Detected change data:
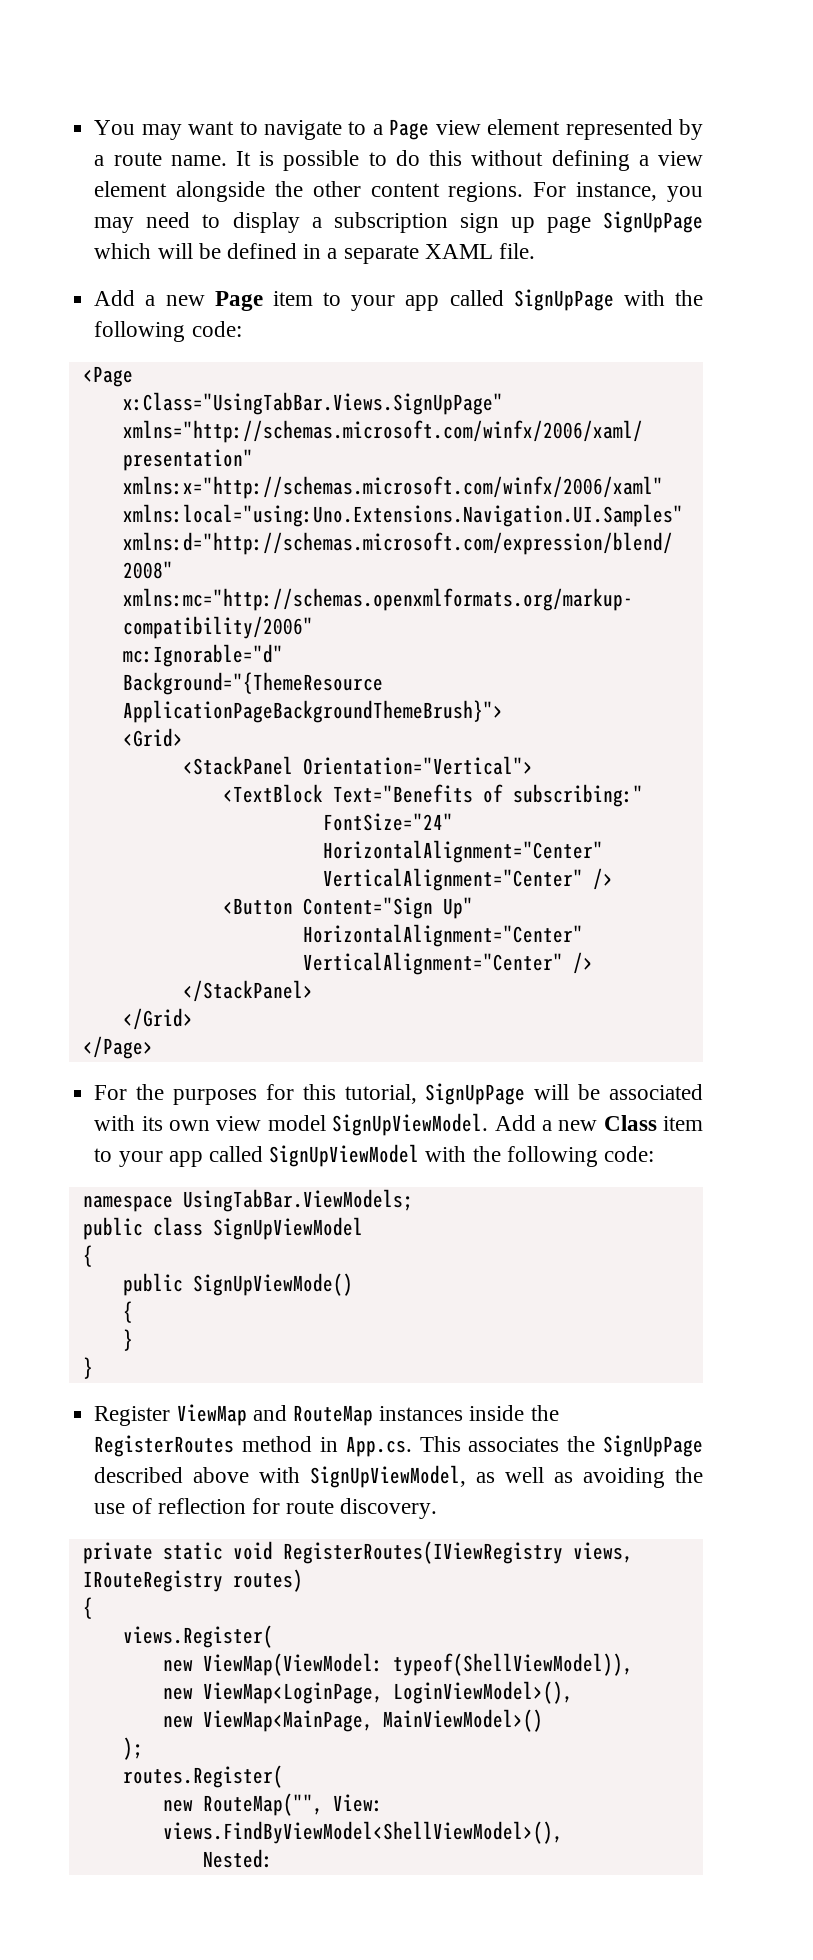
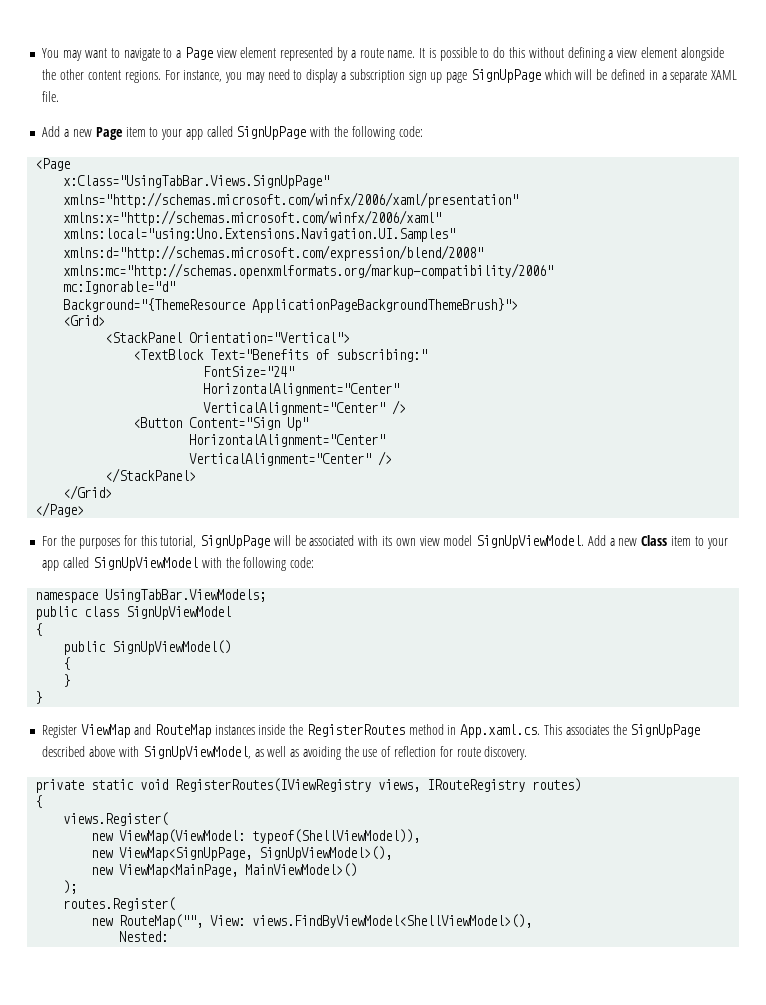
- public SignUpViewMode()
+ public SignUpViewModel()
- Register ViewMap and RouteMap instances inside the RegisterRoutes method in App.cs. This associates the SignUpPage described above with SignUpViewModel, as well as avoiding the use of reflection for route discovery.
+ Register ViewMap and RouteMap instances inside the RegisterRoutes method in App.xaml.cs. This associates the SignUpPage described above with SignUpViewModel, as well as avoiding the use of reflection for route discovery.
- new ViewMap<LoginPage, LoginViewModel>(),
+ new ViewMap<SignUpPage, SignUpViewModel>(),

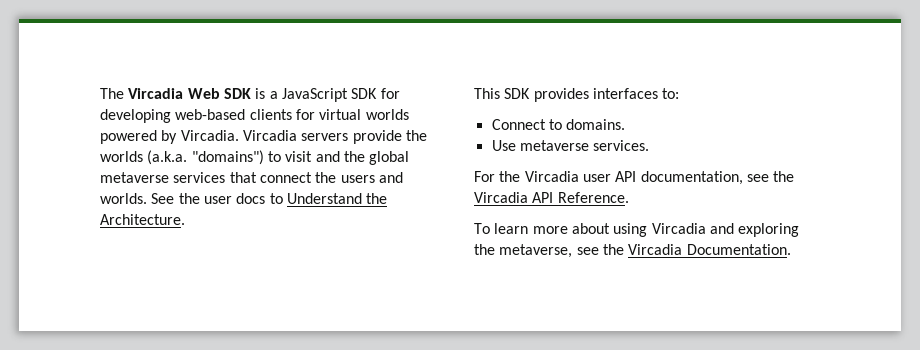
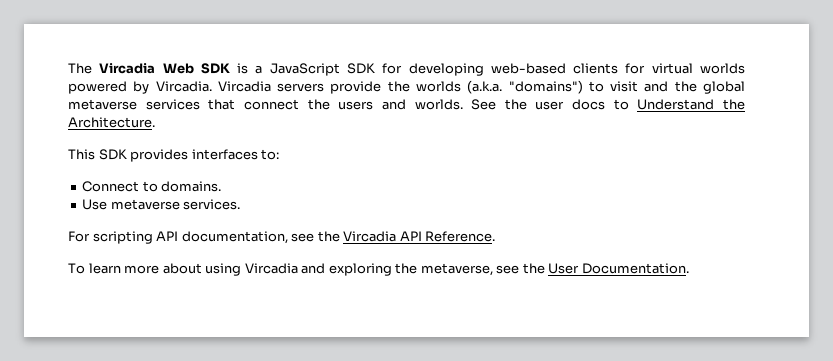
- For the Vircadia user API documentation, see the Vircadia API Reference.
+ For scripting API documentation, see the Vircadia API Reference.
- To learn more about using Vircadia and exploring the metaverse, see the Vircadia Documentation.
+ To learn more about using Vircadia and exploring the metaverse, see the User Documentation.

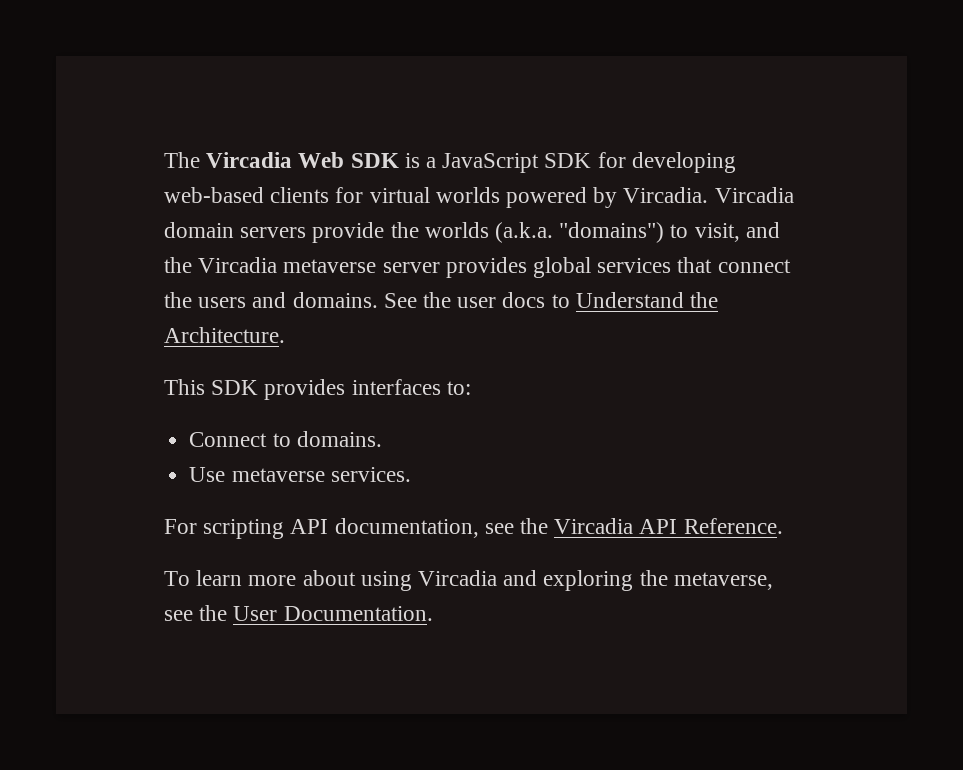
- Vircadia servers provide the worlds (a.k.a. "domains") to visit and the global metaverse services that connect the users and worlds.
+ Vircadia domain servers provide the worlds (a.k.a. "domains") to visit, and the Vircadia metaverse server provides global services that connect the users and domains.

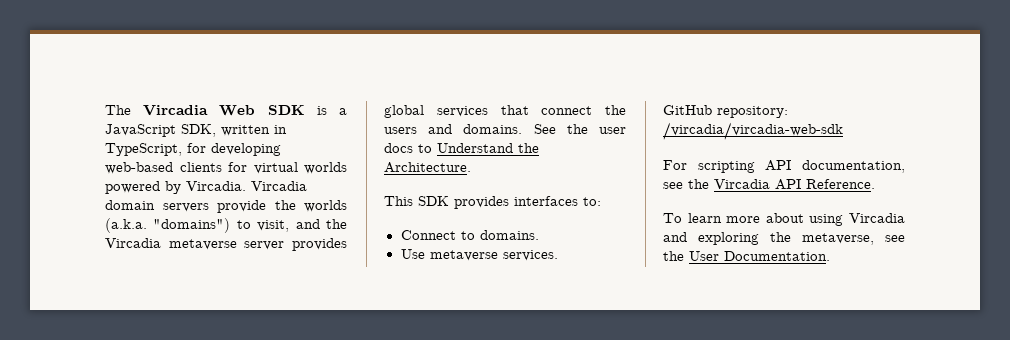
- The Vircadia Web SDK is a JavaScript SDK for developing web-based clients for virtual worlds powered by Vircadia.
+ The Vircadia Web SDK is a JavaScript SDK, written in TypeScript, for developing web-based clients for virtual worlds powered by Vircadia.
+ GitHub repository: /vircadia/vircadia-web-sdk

---

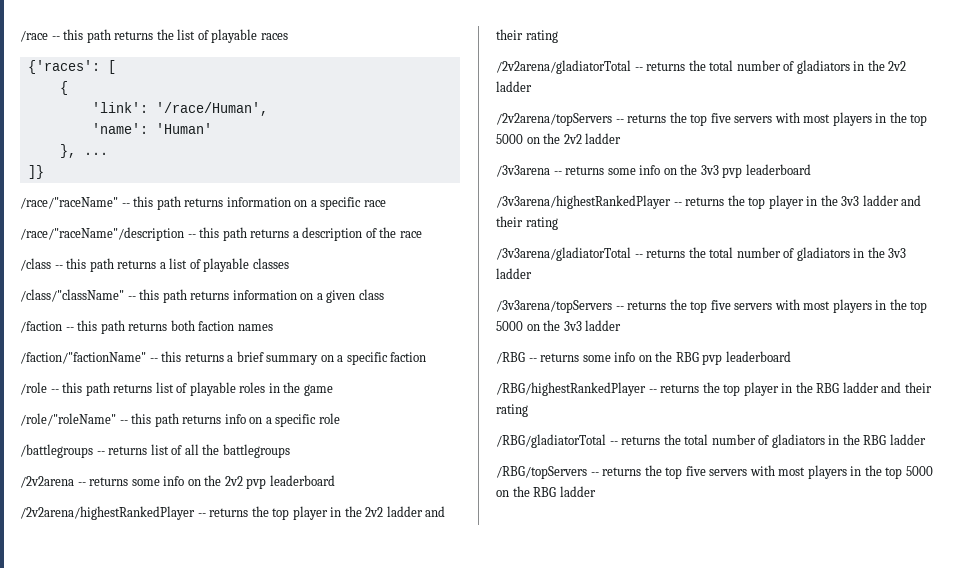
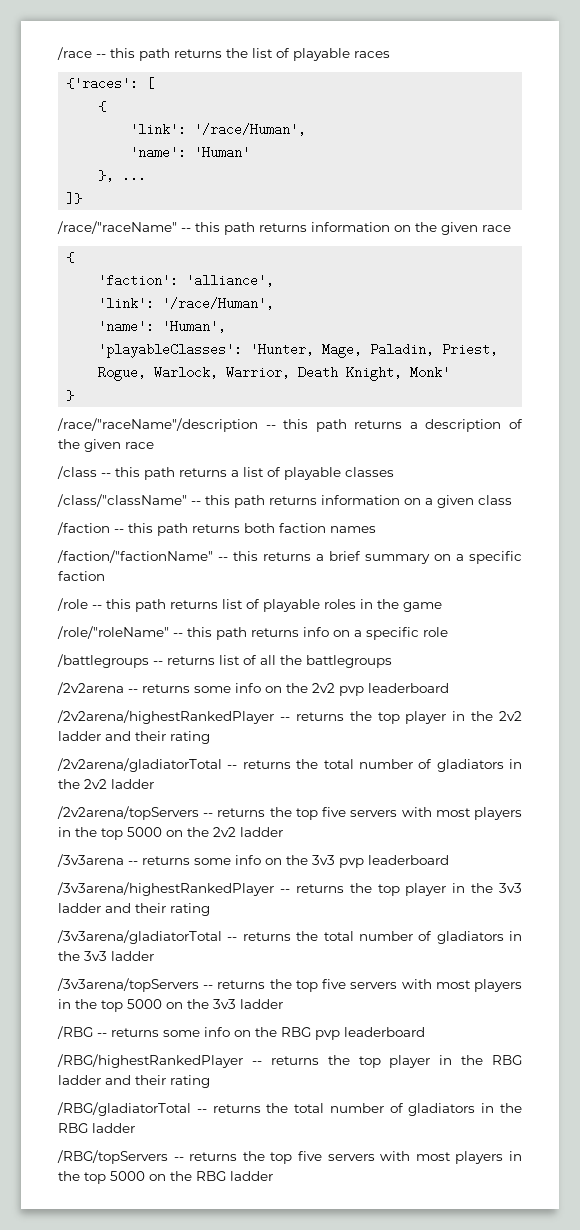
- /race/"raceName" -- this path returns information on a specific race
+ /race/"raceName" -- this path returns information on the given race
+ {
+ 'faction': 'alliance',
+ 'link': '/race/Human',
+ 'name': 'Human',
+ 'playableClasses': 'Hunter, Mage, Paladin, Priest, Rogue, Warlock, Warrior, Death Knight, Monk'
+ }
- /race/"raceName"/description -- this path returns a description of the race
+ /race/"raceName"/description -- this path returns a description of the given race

Task brief: Retype the records above, but only those lines that fall between the line containing "on the given race" and the line containing "of the given race", with both of those lines included, exactly as written.

Completed exercise:
+ /race/"raceName" -- this path returns information on the given race
+ {
+ 'faction': 'alliance',
+ 'link': '/race/Human',
+ 'name': 'Human',
+ 'playableClasses': 'Hunter, Mage, Paladin, Priest, Rogue, Warlock, Warrior, Death Knight, Monk'
+ }
- /race/"raceName"/description -- this path returns a description of the race
+ /race/"raceName"/description -- this path returns a description of the given race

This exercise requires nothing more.